• _WORK TASK_: Take the line that contains "discount: 10% = 18.66 -> 10% = 19.32" as the first line and the final line of the records as the last; return exactly those lines and the lines between.

-- THE INPUT follows --

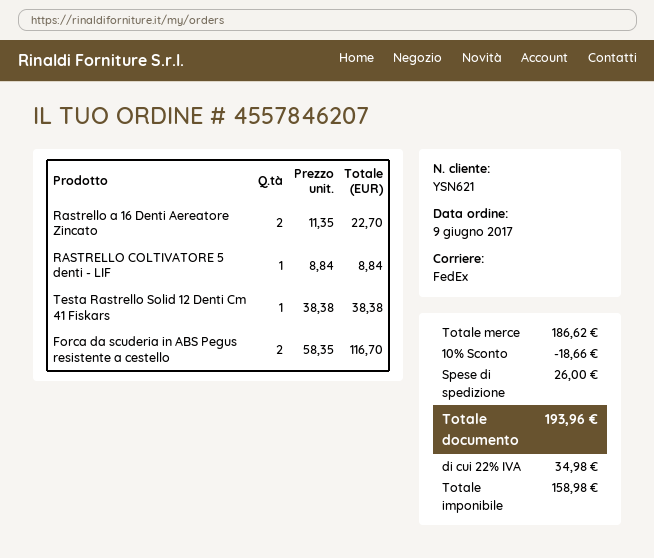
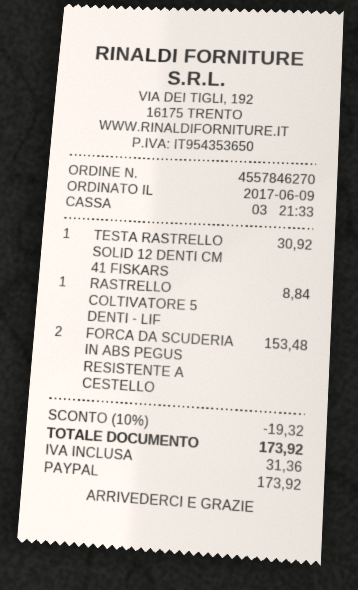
order number: 4557846207 -> 4557846270
Rastrello a 16 Denti Aereatore Zincato: 2 for 22.70 -> none
Testa Rastrello Solid 12 Denti Cm 41 Fiskars: 1 for 38.38 -> 1 for 30.92
Forca da scuderia in ABS Pegus resistente a cestello: 2 for 116.70 -> 2 for 153.48
discount: 10% = 18.66 -> 10% = 19.32
shipping: 26.00 -> none
tax: 34.98 -> 31.36
total: 193.96 -> 173.92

-- THE INPUT concluded --

• _TASK RESULT_:
discount: 10% = 18.66 -> 10% = 19.32
shipping: 26.00 -> none
tax: 34.98 -> 31.36
total: 193.96 -> 173.92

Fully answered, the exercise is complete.